Re: Cost of sort/order by not estimated by the query planner - Mailing list pgsql-performance

From Laurent Laborde
Subject Re: Cost of sort/order by not estimated by the query planner
Date
Msg-id 8a1bfe660912020501v38013544q8a2cb9048613d6e4@mail.gmail.com
Whole thread Raw
In response to Re: Cost of sort/order by not estimated by the query planner  (Greg Stark <gsstark@mit.edu>)
Responses Re: Cost of sort/order by not estimated by the query planner  (Robert Haas <robertmhaas@gmail.com>)
List pgsql-performance
On Wed, Dec 2, 2009 at 1:47 PM, Greg Stark <gsstark@mit.edu> wrote:
> On Wed, Dec 2, 2009 at 11:13 AM, Laurent Laborde <kerdezixe@gmail.com> wrote:
>>>                                           QUERY PLAN
>>> -------------------------------------------------------------------------------------------------
>>>  Limit  (cost=0.00..2042.87 rows=5 width=1114)
>>>   ->  Index Scan using _article_pkey on _article
>>> (cost=0.00..7066684.46 rows=17296 width=1114)
>>>         Filter: (bitfield && B'1'::bit varying)
>>
>
> Ah, I missed this the first time around. It's scanning _article_pkey
> here. Ie, it's scanning the table from the oldest to the newest
> article assuming that the values wihch satisfy that constraint are
> evenly distributed and it'll find five of them pretty quickly.

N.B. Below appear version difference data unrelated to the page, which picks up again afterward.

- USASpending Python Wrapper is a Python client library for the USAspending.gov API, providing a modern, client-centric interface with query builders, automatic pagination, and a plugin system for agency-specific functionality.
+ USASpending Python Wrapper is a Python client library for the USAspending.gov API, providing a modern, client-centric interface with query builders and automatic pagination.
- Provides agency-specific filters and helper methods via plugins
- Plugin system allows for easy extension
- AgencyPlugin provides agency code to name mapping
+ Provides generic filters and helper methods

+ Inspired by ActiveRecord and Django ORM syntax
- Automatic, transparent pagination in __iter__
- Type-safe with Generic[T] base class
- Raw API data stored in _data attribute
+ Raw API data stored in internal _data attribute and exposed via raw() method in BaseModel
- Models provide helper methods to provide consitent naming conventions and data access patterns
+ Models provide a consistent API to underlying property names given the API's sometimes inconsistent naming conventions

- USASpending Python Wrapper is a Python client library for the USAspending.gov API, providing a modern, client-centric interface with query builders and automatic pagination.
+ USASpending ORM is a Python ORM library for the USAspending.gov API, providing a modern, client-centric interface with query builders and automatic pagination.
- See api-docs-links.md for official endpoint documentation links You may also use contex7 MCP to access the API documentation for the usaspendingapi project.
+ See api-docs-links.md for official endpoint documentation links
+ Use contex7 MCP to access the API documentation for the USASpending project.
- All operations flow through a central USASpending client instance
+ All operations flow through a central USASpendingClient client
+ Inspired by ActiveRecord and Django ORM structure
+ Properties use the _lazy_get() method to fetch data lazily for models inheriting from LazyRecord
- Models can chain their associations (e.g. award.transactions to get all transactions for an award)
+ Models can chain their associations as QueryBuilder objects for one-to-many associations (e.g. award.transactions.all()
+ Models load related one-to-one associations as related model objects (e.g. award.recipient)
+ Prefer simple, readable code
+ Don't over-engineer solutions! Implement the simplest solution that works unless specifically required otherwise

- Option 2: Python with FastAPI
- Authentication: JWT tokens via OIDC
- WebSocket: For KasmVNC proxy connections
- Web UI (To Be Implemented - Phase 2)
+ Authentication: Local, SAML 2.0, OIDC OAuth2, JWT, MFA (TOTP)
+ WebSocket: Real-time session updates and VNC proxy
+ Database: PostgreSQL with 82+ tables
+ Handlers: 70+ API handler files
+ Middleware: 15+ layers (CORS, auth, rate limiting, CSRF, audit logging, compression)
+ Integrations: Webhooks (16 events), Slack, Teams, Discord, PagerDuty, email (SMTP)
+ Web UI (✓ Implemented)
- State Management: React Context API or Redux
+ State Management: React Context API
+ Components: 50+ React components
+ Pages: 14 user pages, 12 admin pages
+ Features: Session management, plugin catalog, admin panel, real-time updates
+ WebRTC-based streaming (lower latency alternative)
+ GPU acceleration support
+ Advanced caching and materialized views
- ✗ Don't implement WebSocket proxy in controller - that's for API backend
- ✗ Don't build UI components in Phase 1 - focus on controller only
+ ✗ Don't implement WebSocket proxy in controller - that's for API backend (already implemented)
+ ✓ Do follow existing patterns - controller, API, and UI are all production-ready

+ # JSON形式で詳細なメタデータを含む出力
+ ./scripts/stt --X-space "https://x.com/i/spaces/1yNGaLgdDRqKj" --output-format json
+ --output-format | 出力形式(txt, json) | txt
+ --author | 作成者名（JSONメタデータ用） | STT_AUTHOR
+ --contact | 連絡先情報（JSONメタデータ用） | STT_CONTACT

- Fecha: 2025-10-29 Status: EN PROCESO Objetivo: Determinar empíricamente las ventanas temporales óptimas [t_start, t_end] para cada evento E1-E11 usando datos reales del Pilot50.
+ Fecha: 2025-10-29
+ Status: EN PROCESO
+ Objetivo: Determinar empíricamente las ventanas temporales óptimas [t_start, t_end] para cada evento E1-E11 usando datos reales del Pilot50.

In
> reality there's a correlation between this bit being set and the value
> of _article.id and all the ones with it set are towards the end.
> Postgres doesn't have any statistics on how multiple columns are
> related yet so it can't know this.
>
> If this is an important query you might try having an index on
> <bitfield,id> or a partial index on "id where bitfield && B'1' ". The
> latter sounds like what you really need

There is, indeed, a lot of tricks and hacks.
Maybe my question was too confusing.

The question is : why a limit 5 is much much slower than a limit 500 ?

The problem is in the "order by" and not "finding enough the data that
match the filter".
Even if it's not evenly distributed, the queries without "order by"
are much much faster, EVEN when using the "pkey query plan".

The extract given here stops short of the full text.